▶ [TASK REQUIREMENTS]
From the first line to the last, restate the data exactly, leaving out the images.

▶ [DATA FOR THIS EXERCISE]

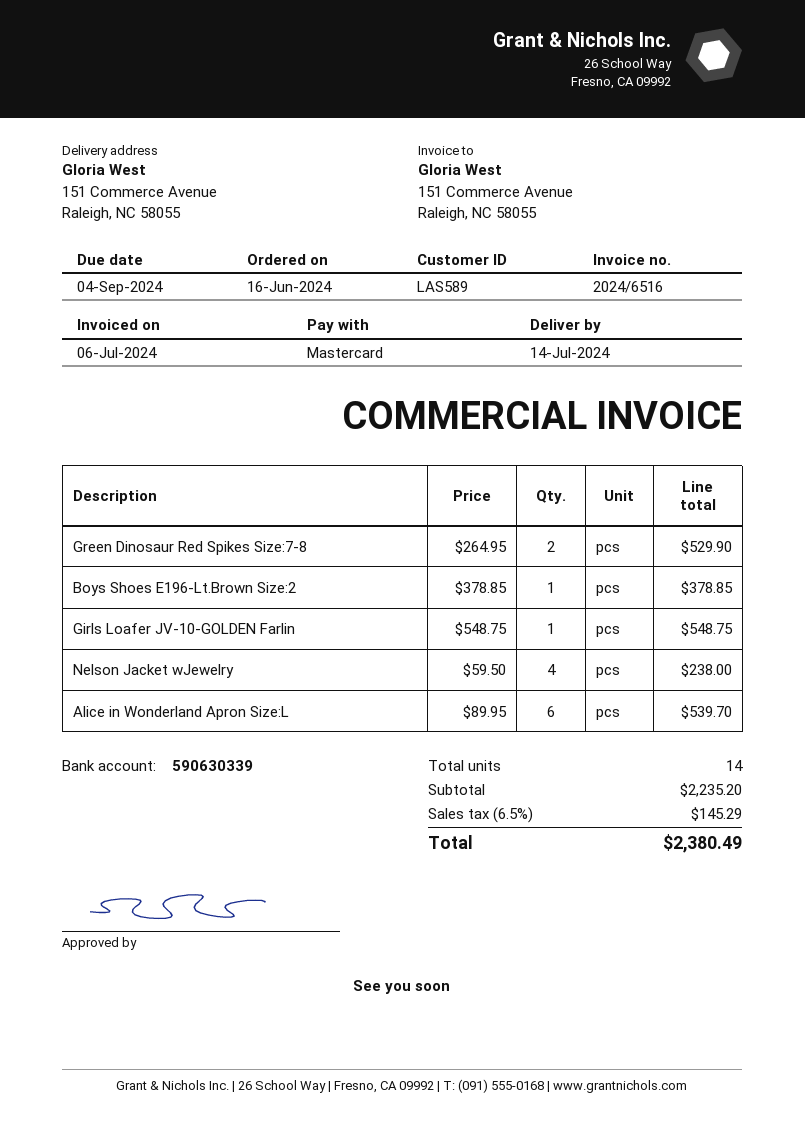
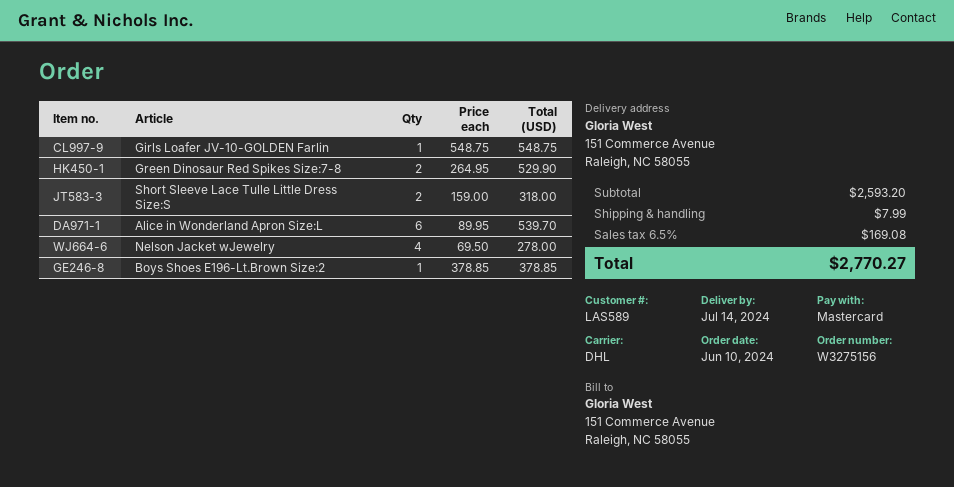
order date: 2024-06-16 -> 2024-06-10
Nelson Jacket wJewelry: 4 x 59.50 = 238.00 -> 4 x 69.50 = 278.00
Short Sleeve Lace Tulle Little Dress Size:S: none -> 2 x 159.00 = 318.00
subtotal: 2235.20 -> 2593.20
shipping: none -> 7.99
tax: 6.5% = 145.29 -> 6.5% = 169.08
total: 2380.49 -> 2770.27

▶ [PROBLEM SOLUTION]
order date: 2024-06-16 -> 2024-06-10
Nelson Jacket wJewelry: 4 x 59.50 = 238.00 -> 4 x 69.50 = 278.00
Short Sleeve Lace Tulle Little Dress Size:S: none -> 2 x 159.00 = 318.00
subtotal: 2235.20 -> 2593.20
shipping: none -> 7.99
tax: 6.5% = 145.29 -> 6.5% = 169.08
total: 2380.49 -> 2770.27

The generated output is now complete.